岛弘脸上的惊恐并没有因为听见怪物被打败而减少几分,反而增加了更多的诧异,支支吾吾的说:“怎么会,他们都掉到山崖下了啊。”
“什么情况?”月白提高了音量。
“是这样的,昨天夜里,那群怪物冲出了牢笼,直奔阿尔宫而去,所以跑到了圣桥上,惊动了陨浊。陨浊试图拦住他们,但他们并没有停下,而是对陨浊发起了疯狂的攻击,直到刺伤了陨浊一只眼。”
“刺伤了陨浊一只眼?”虽然交过手,但月白还是难以相信他们有如此恐怖的实力。
“嗯,受伤的陨浊先是盘断了圣桥,接着发狂的喷着火,在灼烧的那群怪物掉下了山崖的同时大火也蔓延到了整片乐园。”
“大家还好么?”月白急切的问。
“幸好阿基麗尓青带着大家及时撤离,所以伤亡还不算惨重。

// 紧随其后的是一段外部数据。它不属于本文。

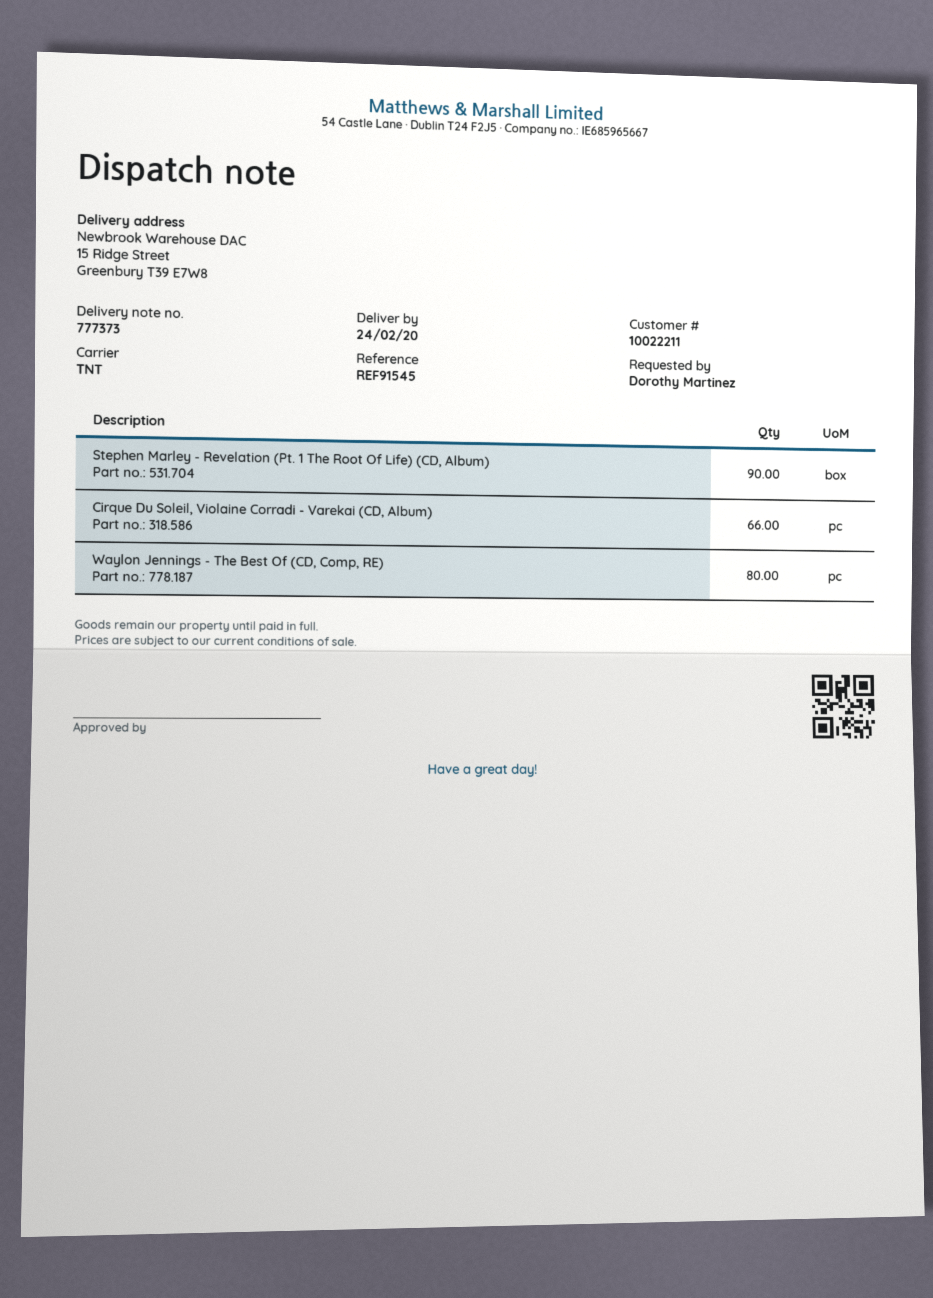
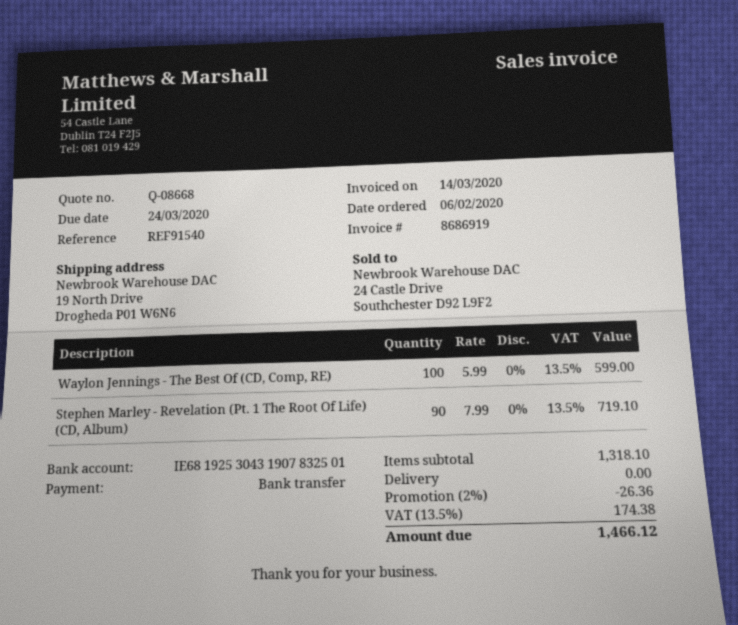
reference: REF91545 -> REF91540
ship to: 15 Ridge Street, Greenbury T39 E7W8 -> 19 North Drive, Drogheda P01 W6N6
Cirque Du Soleil, Violaine Corradi - Varekai (CD, Album): 66 -> none
Waylon Jennings - The Best Of (CD, Comp, RE): 80 -> 100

陨浊也一直盘在桥的另一端,没有动。”岛弘看大家都沉默着,像是自言自语的接着说,“那些怪物应该都掉下山崖了才对,怎么会”
“那些怪物都是哪里来的?”罗生终于忍不住问。
“他们是,风之子。”岛弘依旧没有从这可怕的事实中缓过来,即使是从自己口中说出来的,可他却依旧带着怀疑的情绪,“是那些得了黑羽病的风之子变的。”
月白被这消息震的涣散了一下,仿佛灵魂飘出了体外一阵,站在原地一动不动。
“大家都传闻是因为阿尔走了,没有了阿尔的祝福,所以才有风之子因为诅咒而变成了是怪物。”
“阿尔走了?”月白打了一个寒战,上一个让人震惊的信息还没来得及消化,又一个意想不到的信息已经袭来。
“是的,就在你离开后不久。”
罗生看着月白,他觉得事情变得越来越难以理解,阿尔叫月白带他回来,而阿尔却走了,那现在要做什么?